O mês de Julho é um mês ansiosamente aguardado por todo santanense, afinal é nesse mês que ocorrem duas festas de peso pra história do município. A Festa da Juventude que causa com a mesma intensidade, euforia em uns e revolta e indignação em outros. A sugestão é que se sentem as partes interessadas e discutam alternativas para melhoria da realização deste evento.

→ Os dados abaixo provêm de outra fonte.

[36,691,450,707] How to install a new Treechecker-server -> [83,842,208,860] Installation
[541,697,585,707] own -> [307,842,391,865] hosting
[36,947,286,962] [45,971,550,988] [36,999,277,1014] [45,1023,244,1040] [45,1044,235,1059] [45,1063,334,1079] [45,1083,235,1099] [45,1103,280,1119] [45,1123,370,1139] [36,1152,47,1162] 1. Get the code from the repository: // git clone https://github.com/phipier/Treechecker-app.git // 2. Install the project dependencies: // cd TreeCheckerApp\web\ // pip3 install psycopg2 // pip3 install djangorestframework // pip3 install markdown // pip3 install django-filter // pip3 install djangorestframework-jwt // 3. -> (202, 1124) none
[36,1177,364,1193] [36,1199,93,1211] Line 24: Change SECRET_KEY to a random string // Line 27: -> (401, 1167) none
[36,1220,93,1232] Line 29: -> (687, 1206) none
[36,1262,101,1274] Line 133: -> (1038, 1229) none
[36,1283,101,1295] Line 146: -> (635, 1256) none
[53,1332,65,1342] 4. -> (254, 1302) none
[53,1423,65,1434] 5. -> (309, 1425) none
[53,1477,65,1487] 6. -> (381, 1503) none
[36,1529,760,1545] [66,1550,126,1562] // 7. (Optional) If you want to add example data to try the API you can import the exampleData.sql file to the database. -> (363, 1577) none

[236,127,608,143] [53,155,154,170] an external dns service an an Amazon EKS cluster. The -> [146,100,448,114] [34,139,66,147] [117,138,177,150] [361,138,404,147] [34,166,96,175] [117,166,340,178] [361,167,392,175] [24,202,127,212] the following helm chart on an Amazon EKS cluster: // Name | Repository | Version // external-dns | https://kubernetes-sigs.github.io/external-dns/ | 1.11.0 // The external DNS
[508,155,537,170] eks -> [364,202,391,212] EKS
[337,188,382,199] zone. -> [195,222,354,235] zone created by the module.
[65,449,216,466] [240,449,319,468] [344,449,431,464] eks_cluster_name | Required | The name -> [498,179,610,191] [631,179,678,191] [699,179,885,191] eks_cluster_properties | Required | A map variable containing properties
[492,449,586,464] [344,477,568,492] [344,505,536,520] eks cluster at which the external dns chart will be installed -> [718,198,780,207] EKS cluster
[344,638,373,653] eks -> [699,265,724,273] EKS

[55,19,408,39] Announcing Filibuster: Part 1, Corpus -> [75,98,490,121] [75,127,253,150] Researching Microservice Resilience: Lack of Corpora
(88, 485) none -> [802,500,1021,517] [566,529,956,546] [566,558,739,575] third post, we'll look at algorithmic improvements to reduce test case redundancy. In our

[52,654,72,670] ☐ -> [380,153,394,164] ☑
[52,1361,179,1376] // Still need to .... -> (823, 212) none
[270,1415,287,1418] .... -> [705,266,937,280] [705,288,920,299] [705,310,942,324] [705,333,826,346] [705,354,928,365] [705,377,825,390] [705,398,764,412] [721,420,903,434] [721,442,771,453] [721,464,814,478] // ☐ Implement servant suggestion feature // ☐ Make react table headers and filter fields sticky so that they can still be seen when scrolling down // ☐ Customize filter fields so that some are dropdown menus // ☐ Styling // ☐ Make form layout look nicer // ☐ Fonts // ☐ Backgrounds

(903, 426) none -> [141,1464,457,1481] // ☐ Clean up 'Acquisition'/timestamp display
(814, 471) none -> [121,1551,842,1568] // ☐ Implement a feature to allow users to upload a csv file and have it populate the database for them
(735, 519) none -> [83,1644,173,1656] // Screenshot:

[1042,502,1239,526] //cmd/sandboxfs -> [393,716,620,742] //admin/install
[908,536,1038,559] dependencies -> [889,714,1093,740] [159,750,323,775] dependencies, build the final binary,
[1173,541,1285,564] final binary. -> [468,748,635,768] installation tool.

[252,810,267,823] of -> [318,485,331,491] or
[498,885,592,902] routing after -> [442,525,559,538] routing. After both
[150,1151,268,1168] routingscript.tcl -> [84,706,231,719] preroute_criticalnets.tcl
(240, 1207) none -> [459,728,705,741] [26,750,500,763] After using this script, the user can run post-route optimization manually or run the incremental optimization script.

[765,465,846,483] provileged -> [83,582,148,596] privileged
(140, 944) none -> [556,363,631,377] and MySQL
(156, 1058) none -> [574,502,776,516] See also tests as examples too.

A outra é a Festa alusiva a nossa padroeira Senhora Santana. Por nove noites a paróquia convida o povo a louvar e agradecer a Deus pelas graças e bênçãos concedidas ao longo de todo o ano. É a oportunidade de reverenciarmos aquela que insistentemente pedimos:
“Derramai de lá do Céu graças mil sobre nossos Sertões”
Muito foram os párocos e vigários que passaram pela nossa paróquia, alguns escreveram seu nome na história do município: Padre Francisco Correia, padre Capitulino, padre Bulhões, padre Cirilo, entre outros.
Na década de setenta chegou a nosso município um grupo de freiras holandesas, andavam em campanha missionária e aqui se estabeleceram. Fundaram o Colégio Sagrada Família que mantinha os cursos, primário e colegial, correspondente ao atual ensino fundamental. De fato era uma escola particular, muito embora mantivesse atividades sociais: Ensinava-se ali, Arte Culinária, Artesanato e Corte e Costura para pessoas interessadas e famílias carentes. E não eram apenas essas as atividades sociais exercida pelas irmãs holandesas. Atuavam também ajudando no Asilo São Vicente de Paulo dos idosos. No Posto de Puericultura, com as mulheres lactantes ou em estado pré-natal.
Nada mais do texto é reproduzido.